Mali : les épreuves du bac démarrent sans les enseignants du public

La Synergie des syndicats des enseignants signataires du 15 octobre 2016, a de nouveau boycotté, lundi, les examens du Baccalauréat au Mali, après ceux du Certificat d’Aptitudes Professionnels, (CAP) du Diplôme d’Etudes Fondamentales (DEF) et du Brevet de Technicien (BT1 et BT2).

Des volontaires ont été recrutés par le ministère de l’Education nationale pour la surveillance des examens sur l’ensemble du territoire national, a annoncé Mohamed Maiga, directeur national du centre des examens et concours.

“ Ils sont 184 427 candidats répartis sur 370 centres à prendre part au concours sur l’ensemble du territoire national”, a expliqué Sidibé Dédéo Ousmane, ministre de l’éducation nationale.

“L’examen auquel vous êtes soumis pendant ces quelques jours, le baccalauréat, doit vous servir de [laissez-passer] pour vos études universitaires, pour la suite de votre carrière et administrative plus tard”, a déclaré le premier ministre Choguel Kokalla Maiga en s’adressant aux candidats lors du lancement des épreuves.

Pour la circonstance, Choguel Maiga était accompagné par cinq autres ministres.

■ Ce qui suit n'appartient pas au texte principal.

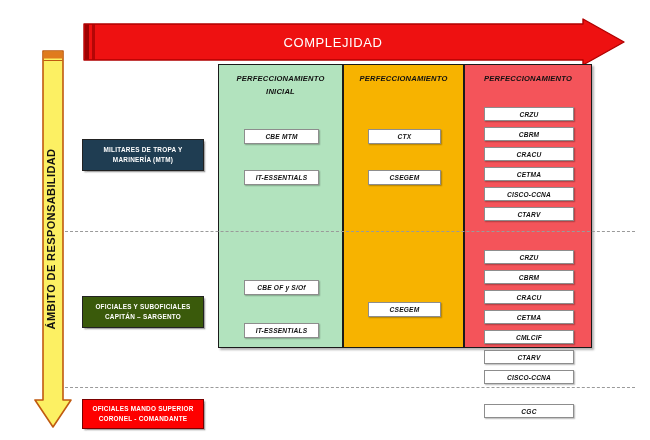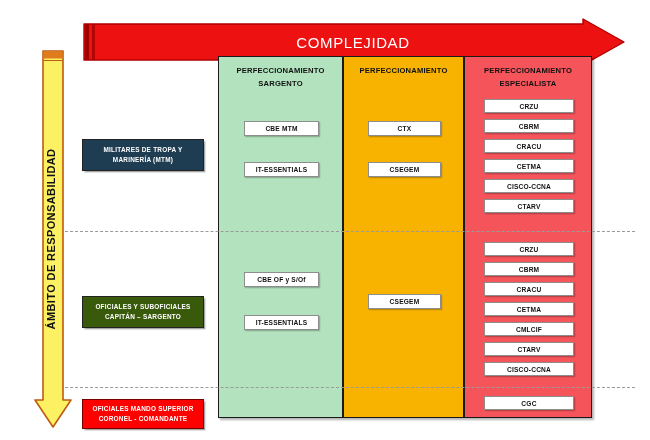"COMPLEJIDAD" .h-arrow-label { font-size: 15px -> 13px; padding-left: 20px -> none }
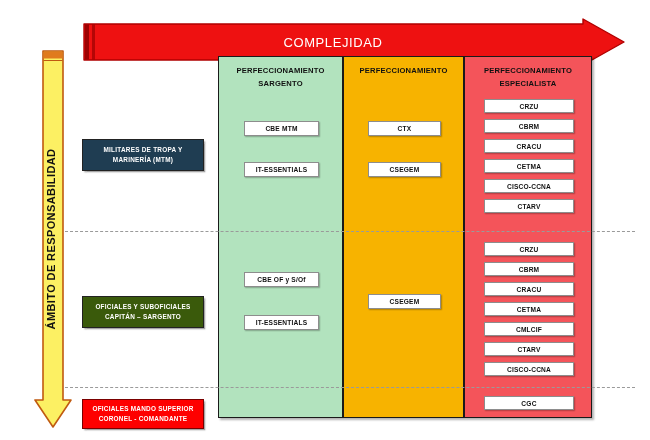"PERFECCIONAMIENTO" .col { font-style: none -> italic; height: 362px -> 284px; top: 56px -> 64px }
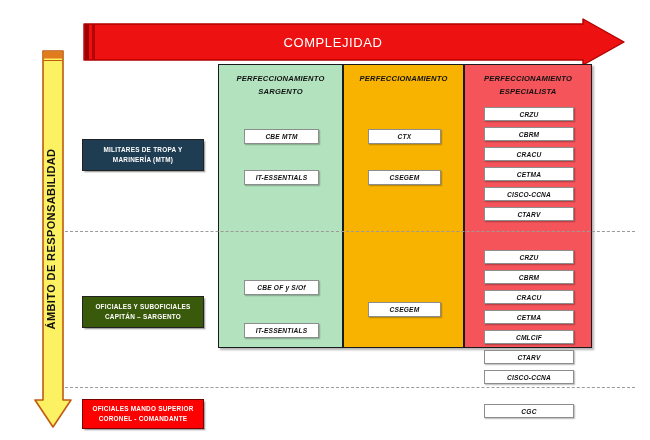"SARGENTO" span { text: SARGENTO -> INICIAL }
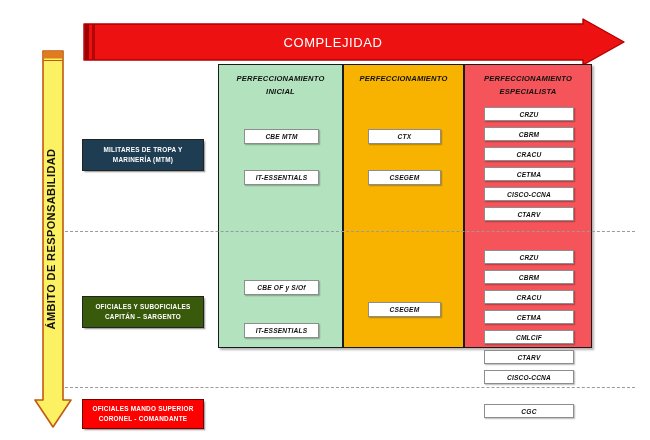"ESPECIALISTA" span { html: <span>ESPECIALISTA</span> -> none }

“Nous sommes venus vous encourager et vous dire que le pays entier vous regarde et porte l’espoir sur vous”, a indiqué le chef du gouvernement.

Les enseignants protestent contre ce qu’ils appellent « la violation flagrante des droits fondamentaux des citoyens, la volonté manifeste du pouvoir en place de ne pas appliquer la loi de la République, le non-respect du statut des enseignants, les intimidations et menaces du gouvernement à l’égard des enseignants, mais aussi la violation de l’espace scolaire par les forces de l’ordre dans certaines localités du Mali », a justifié Ousmane Almoudou porte-parole du syndicat des enseignants.

La Synergie proteste contre l’harmonisation de la grille salariale des fonctionnaires et exige l’application de l’article 39 accordant 15,17% d’augmentation sur les salaires des enseignants.

Le 9 août courant, le syndicat des enseignants avait décidé d’entrer en « désobéissance civile » en fermant les structures de l’éducation sur toute l’étendue du territoire jusqu’à nouvel ordre, avant de renoncer à cette volonté de fermeture.

“Nous avons des principes qu’il faut respecter, d’abord notre culture ne nous permet pas de poser certains actes mais aussi la fonction enseignante qui est une fonction très honorable”, a déclaré Sidibé Dédéo Ousmane, ministre de l’Education nationale, lundi, avant de remercier les enseignants ayant renoncé à la fermeture des services scolaires.

“Des négociations ont été ouvertes vendredi dernier entre les enseignants et le gouvernement, ce dialogue va se poursuivre pour qu’on trouve des solutions définitives à la crise scolaire” a expliqué le ministre.